La compañía gastó $ 700 millones en contenido coreano entre 2015 y 2020. Y Garfield reiteró el compromiso de la compañía de gastar otros $ 500 millones para fines de 2021.

En declaraciones preparadas, Garfield trató de mantener la línea sobre el tema de las tarifas, sin abordar el tema por su nombre. “Como empresa estadounidense que opera en más de 190 países, es esencial para nosotros trabajar con empresas locales, como LGU + y KT en Corea”, dijo. También explicó los dispositivos de hardware Open Connect que Netflix ofrece de forma gratuita a los ISP y que, según dijo, pueden reducir el tráfico de red en un 95%. SK no ha aceptado los dispositivos y, el mes pasado, inició acciones legales para presionar por el pago de las tarifas.

En una sesión de preguntas y respuestas con periodistas, Garfield recibió una docena de preguntas sobre las tarifas de la red, la funcionalidad de Open Connect y los pagos que Netflix hace a los ISP en otros países. Garfield admitió que existen, pero dijo que son para marketing, decodificadores y otras relaciones comerciales contractuales.

«Estamos abiertos a asociarnos con todos los ISP, incluido SK Broadband», dijo después de que se le preguntó si Netflix aceptaría un acuerdo. También dijo que los consumidores ya están pagando a los ISP por las llamadas conexiones de última milla, pero no llegó a acusar a SK Broadband, parte de un poderoso conglomerado coreano, de forzar su camino para recibir un pago doble por el mismo servicio.

“En sus términos de servicio, esa última milla es por lo que están pagando los consumidores. Entonces, si los consumidores ya lo están pagando, ¿qué más puede hacer? [SK Broadband] ¿suponer? Estoy seguro que por [them] compartiendo lo que más esperan, podemos tener una conversación que lleve a cierta reconciliación ”, dijo Garfield.
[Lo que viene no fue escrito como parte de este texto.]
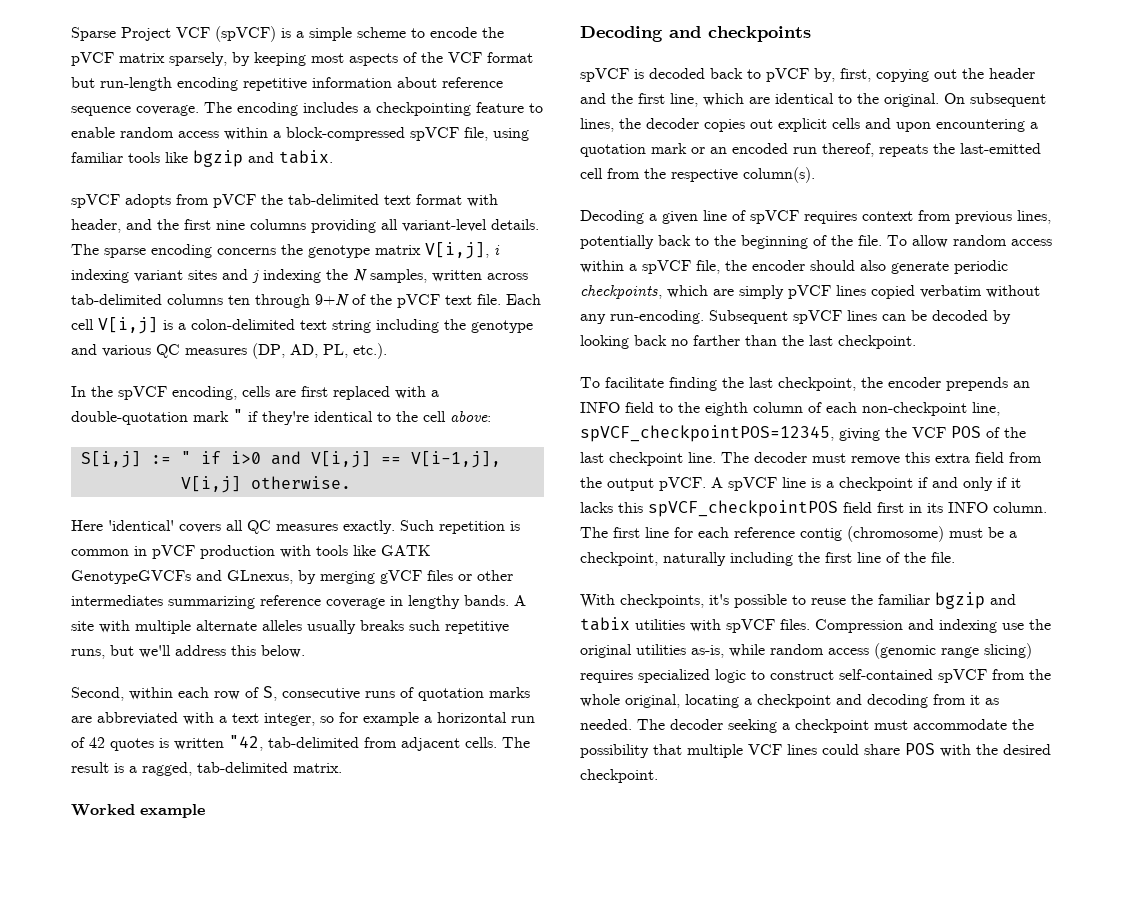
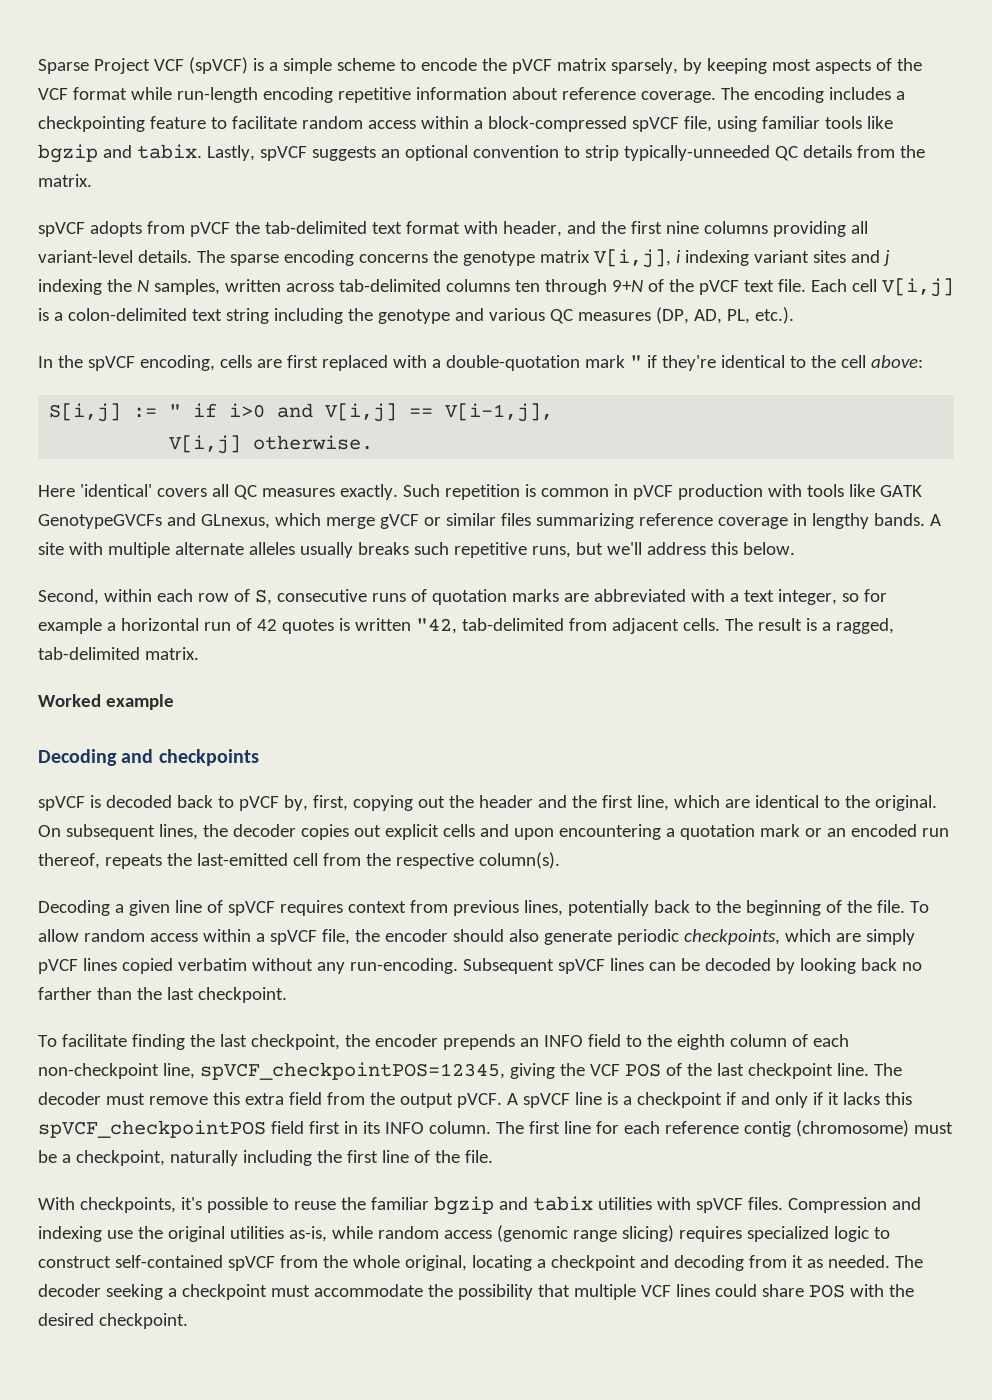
- Sparse Project VCF (spVCF) is a simple scheme to encode the pVCF matrix sparsely, by keeping most aspects of the VCF format but run-length encoding repetitive information about reference sequence coverage.
+ Sparse Project VCF (spVCF) is a simple scheme to encode the pVCF matrix sparsely, by keeping most aspects of the VCF format while run-length encoding repetitive information about reference coverage.
- The encoding includes a checkpointing feature to enable random access within a block-compressed spVCF file, using familiar tools like bgzip and tabix.
+ The encoding includes a checkpointing feature to facilitate random access within a block-compressed spVCF file, using familiar tools like bgzip and tabix. Lastly, spVCF suggests an optional convention to strip typically-unneeded QC details from the matrix.
- Such repetition is common in pVCF production with tools like GATK GenotypeGVCFs and GLnexus, by merging gVCF files or other intermediates summarizing reference coverage in lengthy bands.
+ Such repetition is common in pVCF production with tools like GATK GenotypeGVCFs and GLnexus, which merge gVCF or similar files summarizing reference coverage in lengthy bands.

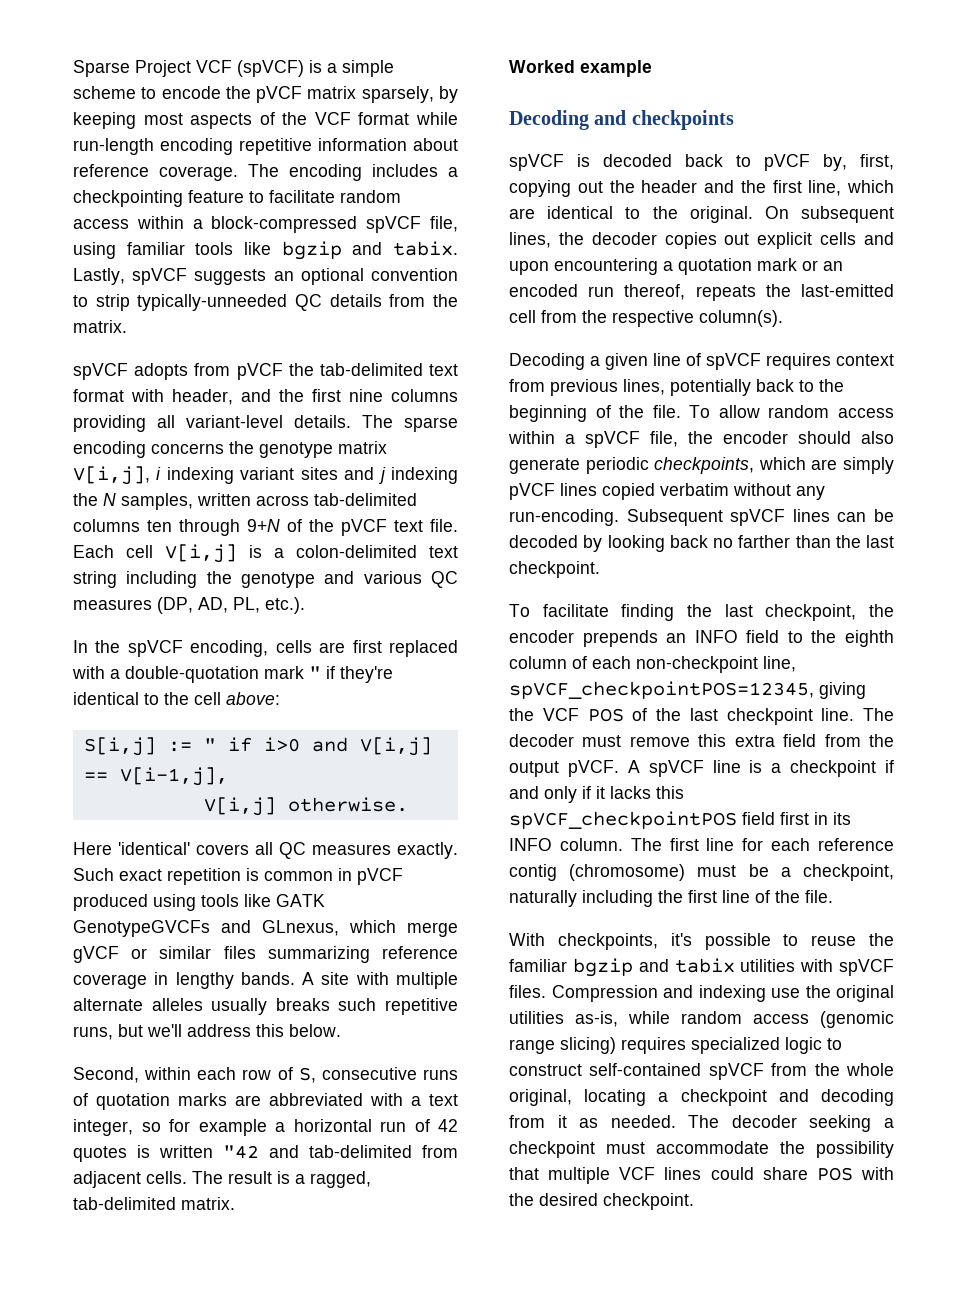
- Such repetition is common in pVCF production with tools like GATK GenotypeGVCFs and GLnexus, which merge gVCF or similar files summarizing reference coverage in lengthy bands.
+ Such exact repetition is common in pVCF produced using tools like GATK GenotypeGVCFs and GLnexus, which merge gVCF or similar files summarizing reference coverage in lengthy bands.
- Second, within each row of S, consecutive runs of quotation marks are abbreviated with a text integer, so for example a horizontal run of 42 quotes is written "42, tab-delimited from adjacent cells.
+ Second, within each row of S, consecutive runs of quotation marks are abbreviated with a text integer, so for example a horizontal run of 42 quotes is written "42 and tab-delimited from adjacent cells.

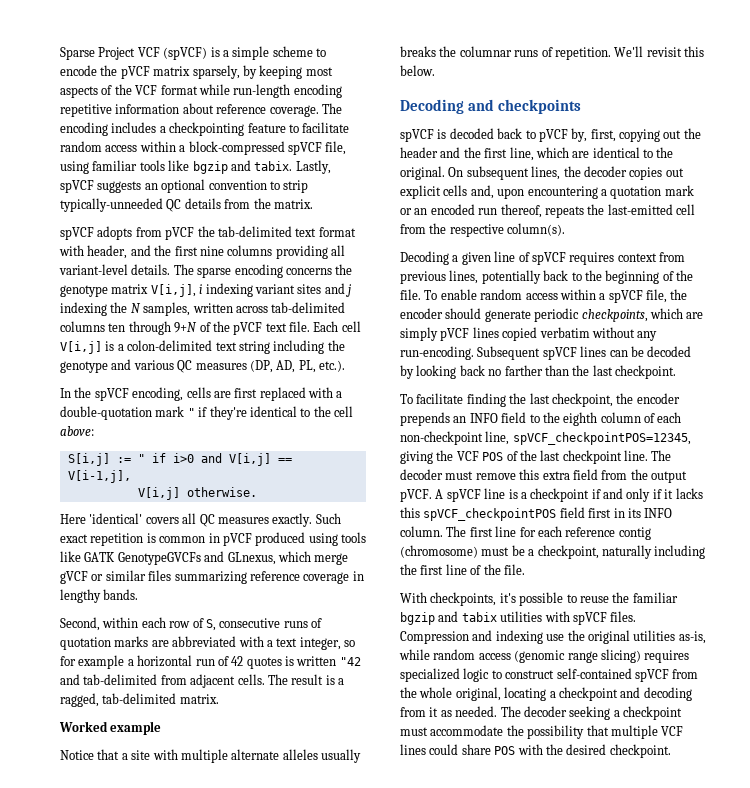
- A site with multiple alternate alleles usually breaks such repetitive runs, but we'll address this below.
+ Notice that a site with multiple alternate alleles usually breaks the columnar runs of repetition. We'll revisit this below.
- On subsequent lines, the decoder copies out explicit cells and upon encountering a quotation mark or an encoded run thereof, repeats the last-emitted cell from the respective column(s).
+ On subsequent lines, the decoder copies out explicit cells and, upon encountering a quotation mark or an encoded run thereof, repeats the last-emitted cell from the respective column(s).
- To allow random access within a spVCF file, the encoder should also generate periodic checkpoints, which are simply pVCF lines copied verbatim without any run-encoding.
+ To enable random access within a spVCF file, the encoder should generate periodic checkpoints, which are simply pVCF lines copied verbatim without any run-encoding.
Las respuestas de Garfield fueron las más débiles sobre la distribución de ingresos con los creadores. En un momento, dijo que no es fácil definir un flujo de ganancias acumuladas para un programa porque la empresa es un servicio de suscripción, en lugar de una operación de pago por evento. Pero antes había podido afirmar que 142 millones de hogares habían visto «Squid Game».

Las filtraciones de datos recientes también han sugerido que Netflix disfrutó de casi $ 900 millones de beneficio económico general del programa, cuya adquisición se informa que costó menos de $ 22 millones.

“Estamos muy comprometidos con asegurarnos de que las asociaciones funcionen bien para [creators] así como para nosotros… Va a ser una discusión comercial ”, dijo Garfield. «Tendrán una voz significativa en cómo se desarrolla esto».

Fue más convincente en el tema de los impuestos, que se ha convertido en un tema más visible en Corea del Sur. A principios de este año, luego de un cambio previo en la ley coreana, Netflix se vio obligada a romper y publicar sus ingresos y ganancias operativas en el país por primera vez.

“Somos una empresa comprometida al 100% con la certeza tributaria y comprometida con el pago de los impuestos que adeudamos en los países en los que operamos”, dijo Garfield. “Hay empresas que se centran principalmente en la optimización fiscal. Ahí no es donde estamos. Estamos enfocados en la certeza fiscal, porque administramos nuestro negocio a largo plazo. Eso es cierto en Corea y es cierto en todo el mundo «.